Q 新築で設計を始めたところですが、やはり鬼門にトイレやお風呂がかかるのが気になって、なかなか設計が進みません。鬼門をなくすとか、鬼門を封じる方法というのはないのでしょうか?


A 
鬼門を封じるには、「鬼門とうまく付き合う」ことですね。

家づくりにおいては、鬼門は本当に厄介な存在ですね。いっそのこと、鬼門をなくしてしまえたら…と思われる人も多いことでしょう。しかし、鬼門とは北東、南西という「方角」ですから、なくしてしまうのは所詮不可能な話ですね。

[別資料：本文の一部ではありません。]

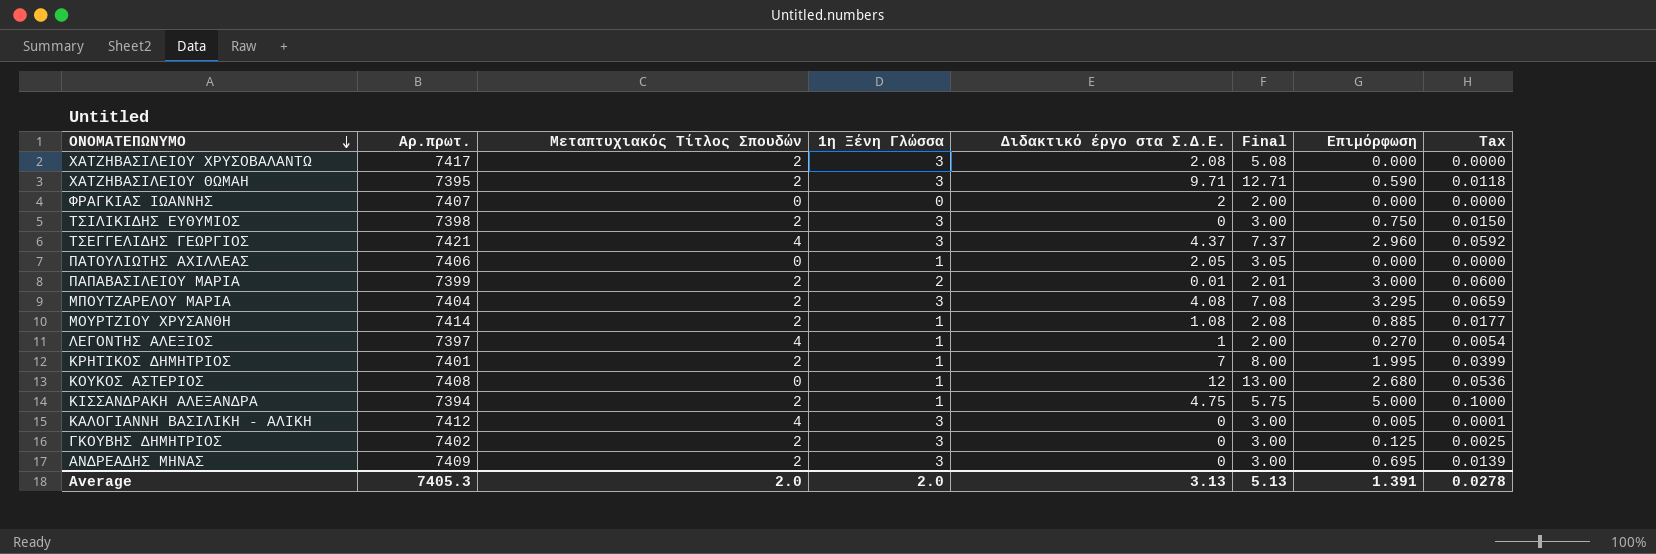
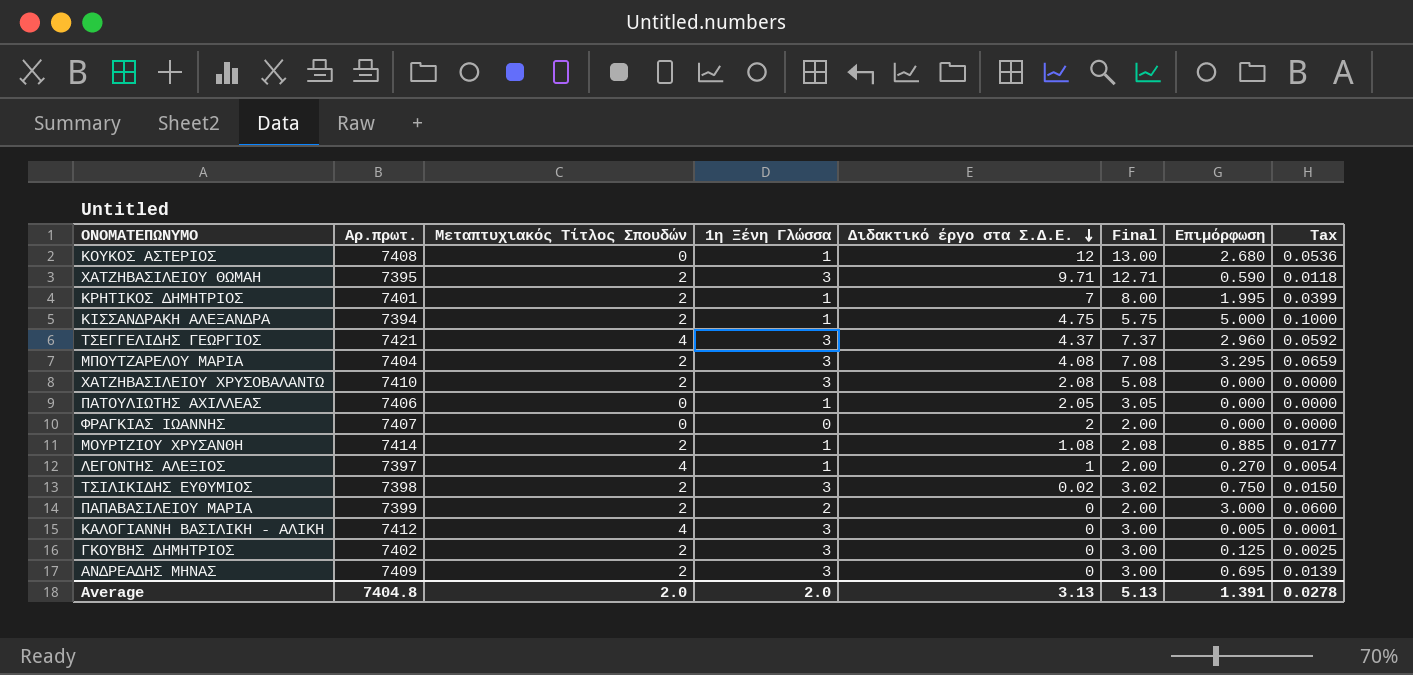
row order: ΟΝΟΜΑΤΕΠΩΝΥΜΟ descending -> Διδακτικό έργο στα Σ.Δ.Ε. descending
ΧΑΤΖΗΒΑΣΙΛΕΙΟΥ ΧΡΥΣΟΒΑΛΑΝΤΩ | Αρ.πρωτ.: 7417 -> 7410
ΤΣΙΛΙΚΙΔΗΣ ΕΥΘΥΜΙΟΣ | Διδακτικό έργο στα Σ.Δ.Ε.: 0 -> 0.02
ΤΣΙΛΙΚΙΔΗΣ ΕΥΘΥΜΙΟΣ | Final: 3.00 -> 3.02
ΠΑΠΑΒΑΣΙΛΕΙΟΥ ΜΑΡΙΑ | Διδακτικό έργο στα Σ.Δ.Ε.: 0.01 -> 0
ΠΑΠΑΒΑΣΙΛΕΙΟΥ ΜΑΡΙΑ | Final: 2.01 -> 2.00
Average | Αρ.πρωτ.: 7405.3 -> 7404.8

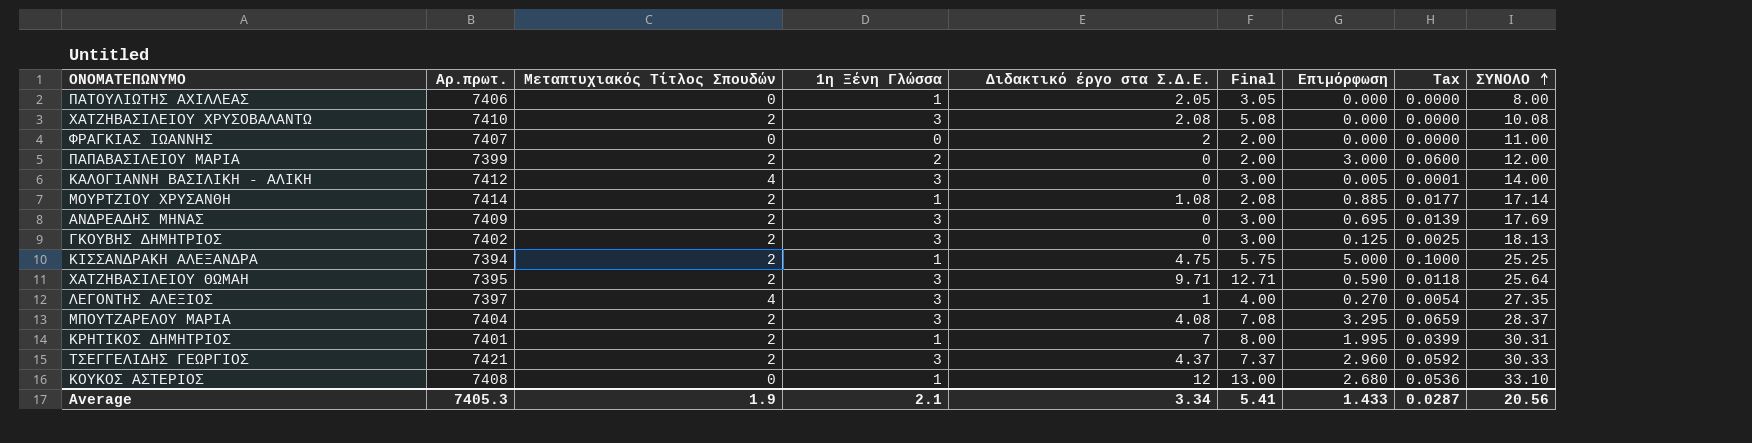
row order: Διδακτικό έργο στα Σ.Δ.Ε. descending -> ΣΥΝΟΛΟ ascending
column ΣΥΝΟΛΟ | position: none -> 9
row ΤΣΙΛΙΚΙΔΗΣ ΕΥΘΥΜΙΟΣ: 7398 | 2 | 3 | 0.02 | 3.02 | 0.750 | 0.0150 -> none
ΛΕΓΟΝΤΗΣ ΑΛΕΞΙΟΣ | 1η Ξένη Γλώσσα: 1 -> 3
ΛΕΓΟΝΤΗΣ ΑΛΕΞΙΟΣ | Final: 2.00 -> 4.00
ΤΣΕΓΓΕΛΙΔΗΣ ΓΕΩΡΓΙΟΣ | Μεταπτυχιακός Τίτλος Σπουδών: 4 -> 2
Average | Αρ.πρωτ.: 7404.8 -> 7405.3
Average | Μεταπτυχιακός Τίτλος Σπουδών: 2.0 -> 1.9
Average | 1η Ξένη Γλώσσα: 2.0 -> 2.1
Average | Διδακτικό έργο στα Σ.Δ.Ε.: 3.13 -> 3.34
Average | Final: 5.13 -> 5.41
Average | Επιμόρφωση: 1.391 -> 1.433
Average | Tax: 0.0278 -> 0.0287

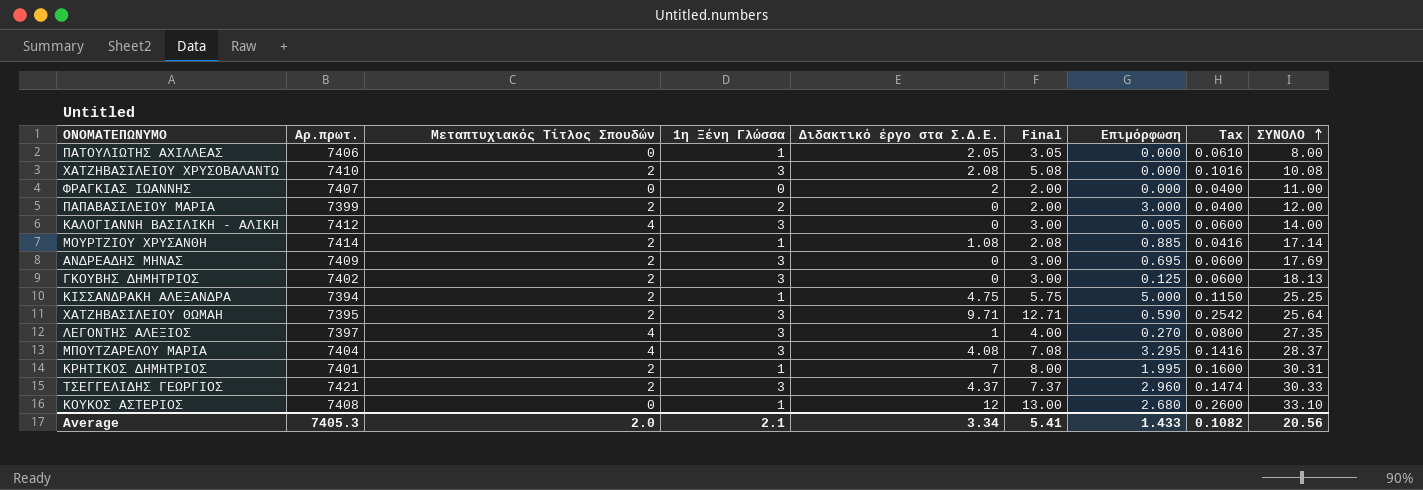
column Tax | formula: [Επιμόρφωση] * 0.02 -> [Final] * 0.02
ΜΠΟΥΤΖΑΡΕΛΟΥ ΜΑΡΙΑ | Μεταπτυχιακός Τίτλος Σπουδών: 2 -> 4
Average | Μεταπτυχιακός Τίτλος Σπουδών: 1.9 -> 2.0
Average | Tax: 0.0287 -> 0.1082

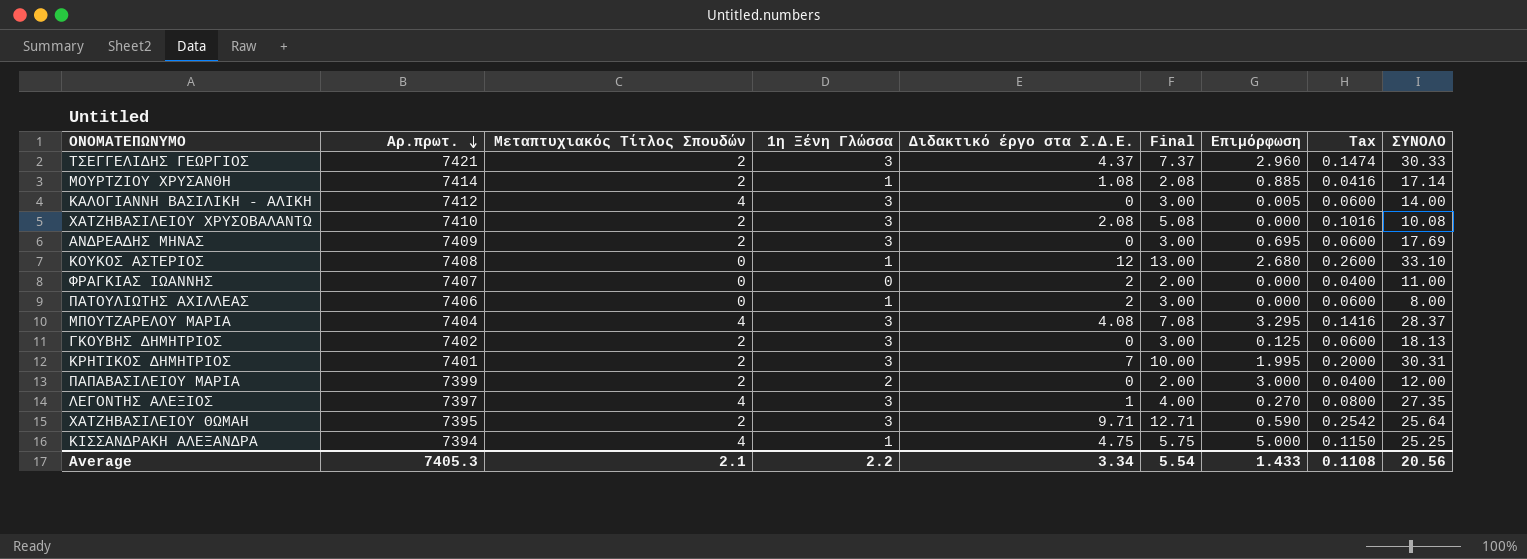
row order: ΣΥΝΟΛΟ ascending -> Αρ.πρωτ. descending
ΠΑΤΟΥΛΙΩΤΗΣ ΑΧΙΛΛΕΑΣ | Διδακτικό έργο στα Σ.Δ.Ε.: 2.05 -> 2
ΠΑΤΟΥΛΙΩΤΗΣ ΑΧΙΛΛΕΑΣ | Final: 3.05 -> 3.00
ΠΑΤΟΥΛΙΩΤΗΣ ΑΧΙΛΛΕΑΣ | Tax: 0.0610 -> 0.0600
ΚΡΗΤΙΚΟΣ ΔΗΜΗΤΡΙΟΣ | 1η Ξένη Γλώσσα: 1 -> 3
ΚΡΗΤΙΚΟΣ ΔΗΜΗΤΡΙΟΣ | Final: 8.00 -> 10.00
ΚΡΗΤΙΚΟΣ ΔΗΜΗΤΡΙΟΣ | Tax: 0.1600 -> 0.2000
ΚΙΣΣΑΝΔΡΑΚΗ ΑΛΕΞΑΝΔΡΑ | Μεταπτυχιακός Τίτλος Σπουδών: 2 -> 4
Average | Μεταπτυχιακός Τίτλος Σπουδών: 2.0 -> 2.1
Average | 1η Ξένη Γλώσσα: 2.1 -> 2.2
Average | Final: 5.41 -> 5.54
Average | Tax: 0.1082 -> 0.1108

ところで、みなさんは京都御所へ行かれたことがありますか?この御所の建物は、周囲をぐるっと「築地塀(ついじべい)」で囲まれています。その築地塀の北東の角、つまり御所の鬼門にあたる場所ですが、この北東の角だけ、築地塀がわざと凹ませてあるのをご存知ですか? これは、北東の角をなくす=鬼門をなくすという「鬼門除け」なのだそうです。「なるほど、その手があったのか」と言いたいところですが、実はこの場所が、逆に災いの現場となってしまったのです。

文久3年5月20日、尊王攘夷派の公家、姉小路公知が、薩摩藩の手によってこの場所で暗殺されたという史実があります。当時は御所の周りにも家が建ち並んでおり、鬼門除けのこの凹みが死角になってしまったのでしょう。現代でも、トイレやお風呂が鬼門にかかると、北東や南西の角を避けて、わざと位置をずらしている家を見ることがあります。しかし、これは無駄な「張り・欠け」をつくるだけで、建物の強度や防犯面には逆にマイナスになってしまうのです。

鬼門に水回りをつくるな、不浄のものを置くなといわれるのは、日当たりの悪い北東は、寒くて湿気の乾きにくい場所であり、南西は暑くて物が腐りやすい場所だからです。衣服を脱ぐトイレやお風呂には、寒い場所は不向きですし、湿気が乾かないのも好ましくありません。また、暑さで雑菌が繁殖してしまうのも、特に台所などでは困りものですね。このように、いたって自然な理由からなのです。ならば、窓の取り方、設備機器や内装材の選び方などで、この寒さや暑さを改善してやればよいのです。

鬼門がよくないとされる理由を知り、それを改善する対策をすることが、鬼門とうまく付き合うことであり、鬼門を封じることだと私は思いますよ。